===== Working data
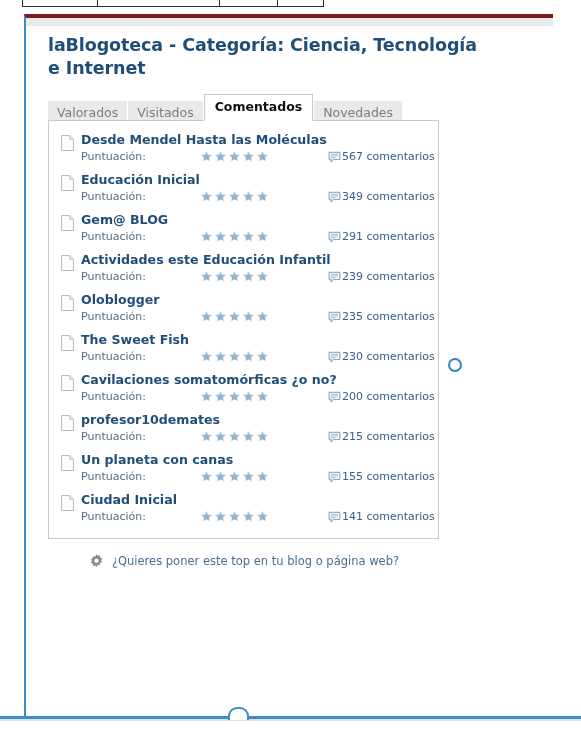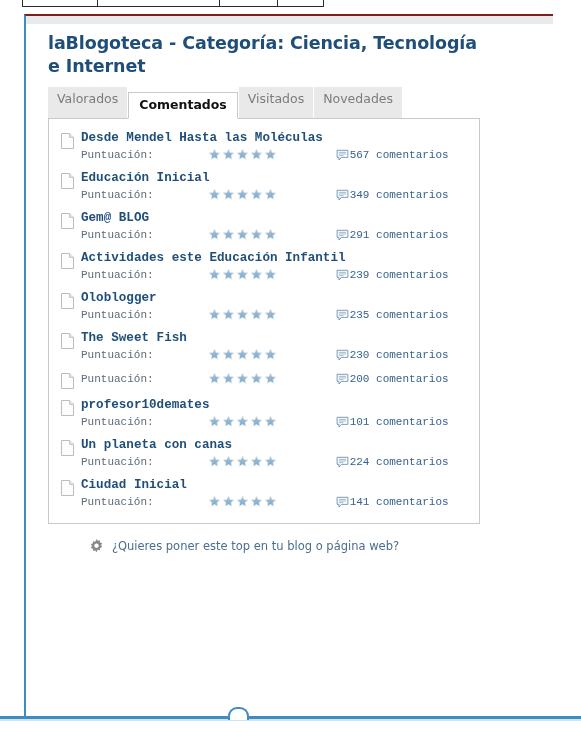"laBlogoteca - Categoría: Ciencia," #widget { border-top: 2px solid #7f1d1d -> 4px solid #7f1d1d }
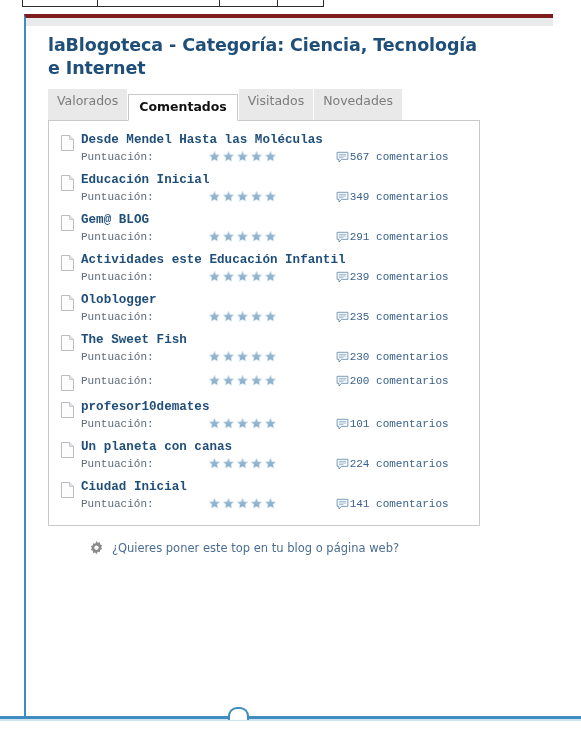"Valorados" .tab { padding: 4px 8px 12px 8px -> 4px 8px 0 8px }
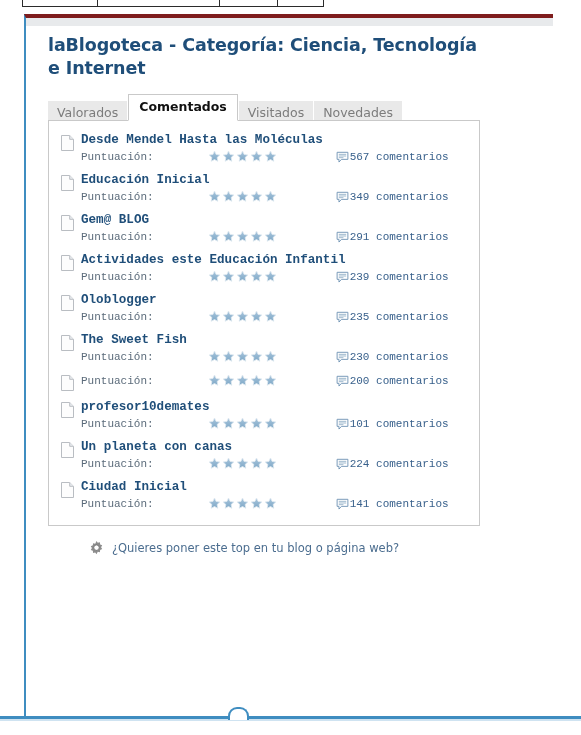"Comentados" div.tab { order: before "Visitados" -> after "Visitados" }
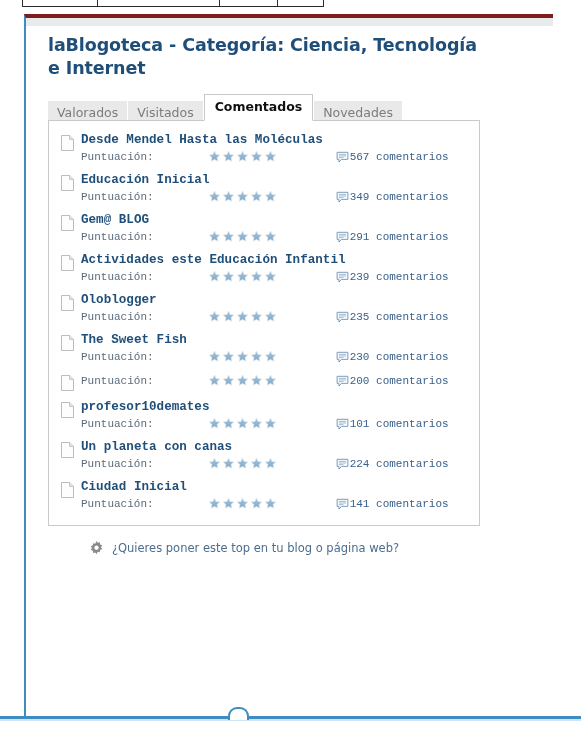"Desde Mendel Hasta las Moléculas" #listbox { font-family: Liberation Mono, monospace -> none; width: 432px -> 391px }
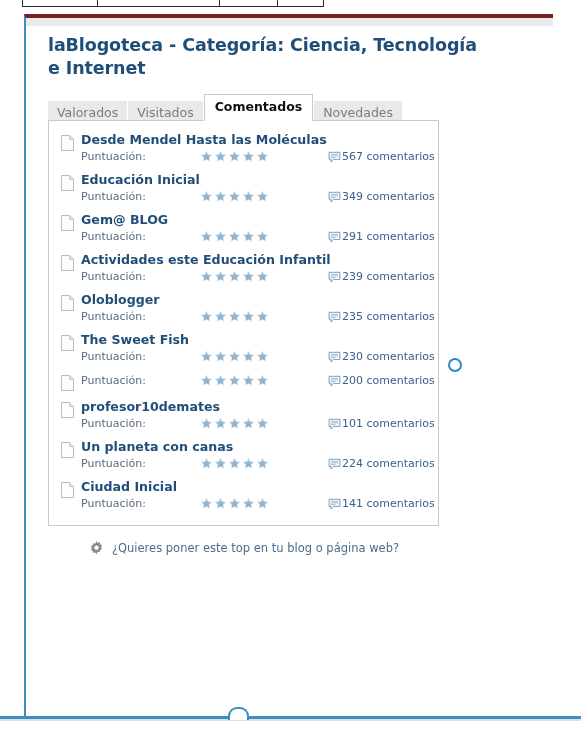"Cavilaciones somatomórficas ¿o no?" div.row-title { html: none -> <div>Cavilaciones somatomórficas ¿o no?</div> }
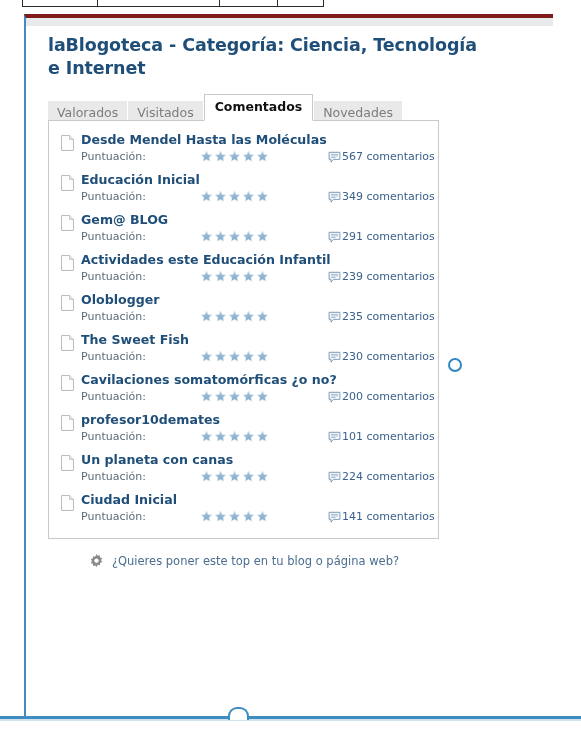"101 comentarios" span.cmt-text { text: 101 -> 215 }
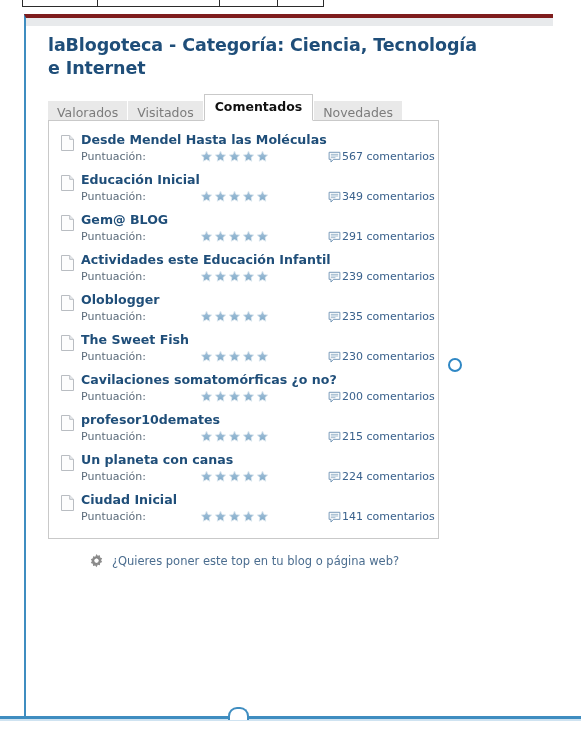"224 comentarios" span.cmt-text { text: 224 -> 155 }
==========
▸ Problem to work on: Your task is to restate every record word for word. Omit all pictures.

▸ Solved exercise:
"laBlogoteca - Categoría: Ciencia," #widget { border-top: 2px solid #7f1d1d -> 4px solid #7f1d1d }
"Valorados" .tab { padding: 4px 8px 12px 8px -> 4px 8px 0 8px }
"Comentados" div.tab { order: before "Visitados" -> after "Visitados" }
"Desde Mendel Hasta las Moléculas" #listbox { font-family: Liberation Mono, monospace -> none; width: 432px -> 391px }
"Cavilaciones somatomórficas ¿o no?" div.row-title { html: none -> <div>Cavilaciones somatomórficas ¿o no?</div> }
"101 comentarios" span.cmt-text { text: 101 -> 215 }
"224 comentarios" span.cmt-text { text: 224 -> 155 }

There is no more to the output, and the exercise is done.